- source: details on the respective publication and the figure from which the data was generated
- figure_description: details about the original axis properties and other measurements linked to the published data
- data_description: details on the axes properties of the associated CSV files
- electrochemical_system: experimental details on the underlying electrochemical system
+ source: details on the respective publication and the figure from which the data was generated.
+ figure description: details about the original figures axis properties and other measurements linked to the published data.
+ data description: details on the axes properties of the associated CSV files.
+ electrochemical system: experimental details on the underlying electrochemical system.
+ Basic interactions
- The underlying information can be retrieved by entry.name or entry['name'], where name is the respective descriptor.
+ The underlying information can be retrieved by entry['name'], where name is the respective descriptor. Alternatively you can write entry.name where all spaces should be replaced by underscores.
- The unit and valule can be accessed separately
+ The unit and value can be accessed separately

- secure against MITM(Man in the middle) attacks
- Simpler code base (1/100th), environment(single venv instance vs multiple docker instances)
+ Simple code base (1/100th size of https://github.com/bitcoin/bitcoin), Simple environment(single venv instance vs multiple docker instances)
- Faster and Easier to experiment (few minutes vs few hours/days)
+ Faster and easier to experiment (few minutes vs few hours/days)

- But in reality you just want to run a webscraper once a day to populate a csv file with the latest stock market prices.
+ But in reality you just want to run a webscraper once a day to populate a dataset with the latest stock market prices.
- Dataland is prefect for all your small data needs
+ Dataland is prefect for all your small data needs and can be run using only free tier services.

_Work required_:
Throughout the data above, report every line that contains the string "information".

_Result for this exercise_:
- The underlying information can be retrieved by entry.name or entry['name'], where name is the respective descriptor.
+ The underlying information can be retrieved by entry['name'], where name is the respective descriptor. Alternatively you can write entry.name where all spaces should be replaced by underscores.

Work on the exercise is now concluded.